Model Architectures and Hyper-parameters:

Unlike computation graphs where node features are operation types, nodes in synthetic graphs have no features. Furthermore, we must train a model that generalizes to graphs of different sizes. For example, we train a model on a random graph with 1k nodes and test it on a random graph with 10k nodes. To do so, we apply PCA to the adjacency matrix of a featureless graph and retrieve embeddings of size 1000 as our node features. We use ReLU as our activation function and all weights are initialized using Xavier initialization. We also use the Adam optimizer. Here are the rest of the hyperparameters for each model.

GAP-Scalefree-1: model is trained with one scale-free graph. GraphSAGE has 5 layers of 512 units, and graph partitioning module is 3 layer dense network of 128 units with softmax. Learning rate is 2.5e-6.

GAP-Scalefree-10: Trained with 10 scale-free graphs. GraphSAGE has 4 layers of 128 units, and graph partitioning module is 1 layer dense network of 64 units with softmax. Learning rate is 7.5e-6.

GAP-Random-1: Trained with only random graph. GraphSAGE has 5 layers of 128 units with shared pooling, and graph partitioning module is 2 layer dense network of 64 units with softmax. Learning rate is 7.5e-4.

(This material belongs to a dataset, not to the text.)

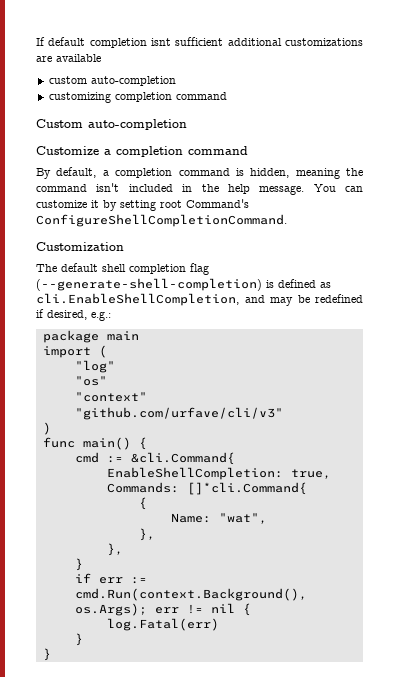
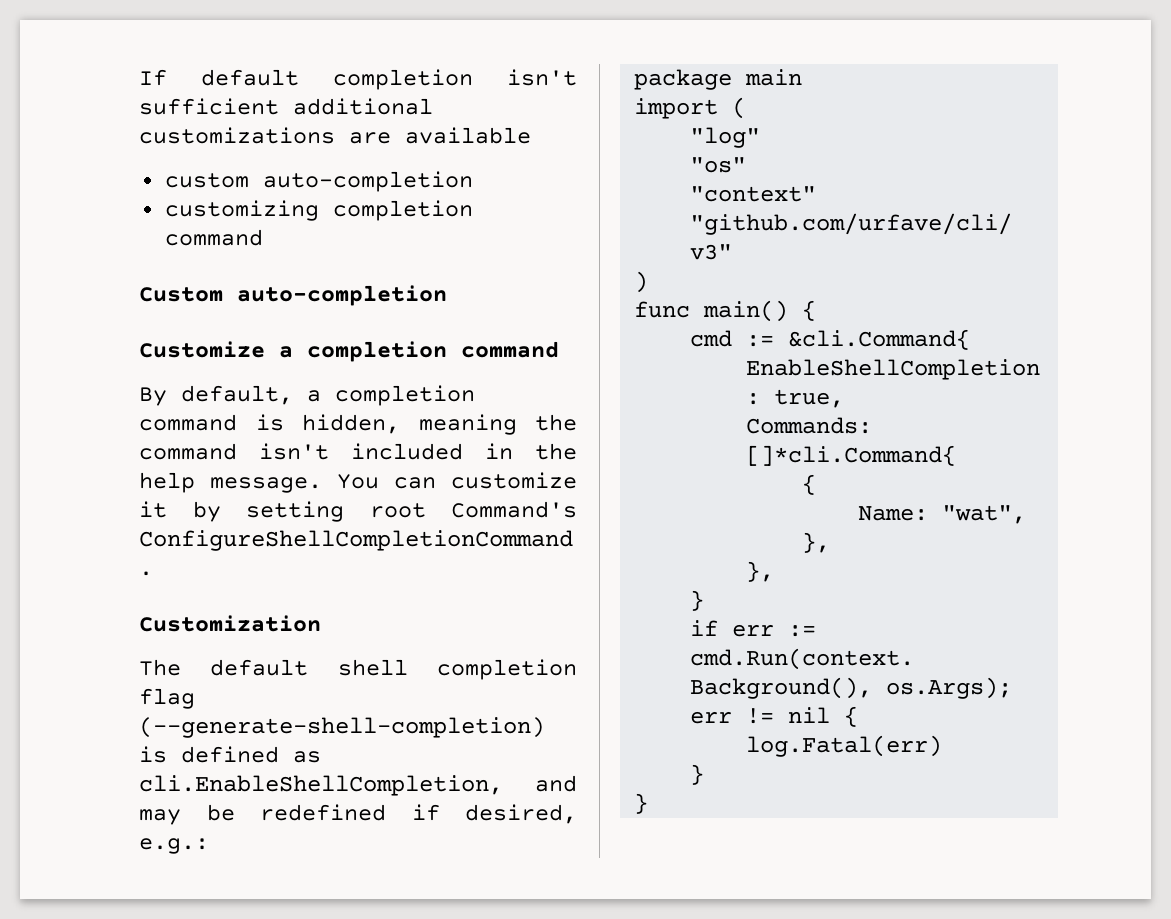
- If default completion isnt sufficient additional customizations are available
+ If default completion isn't sufficient additional customizations are available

GAP-Random-10: Trained with 10 random graphs. GraphSAGE has 2 layers of 256 units with shared pooling, and graph partitioning module is 3 layer dense network of 128 units with softmax. Learning rate is 7.5e-6.

6 Conclusion

We propose a deep learning framework, GAP, for the graph partitioning problem, where the objective is to assign the nodes of a graph into balanced partitions while minimizing the edge cut across the partitions. Our GAP framework enables generalization: we can train models that produce performant partitions at inference time, even on unseen graphs. This generalization is an advantage over existing baselines which redo the optimization for each new graph. Our results over widely used machine learning models (ResNet, VGG, and Inception-v3), scale-free graphs, and random graphs confirm that GAP achieves competitive partitions while being up to 100 times faster than the baseline and generalizing to unseen graphs.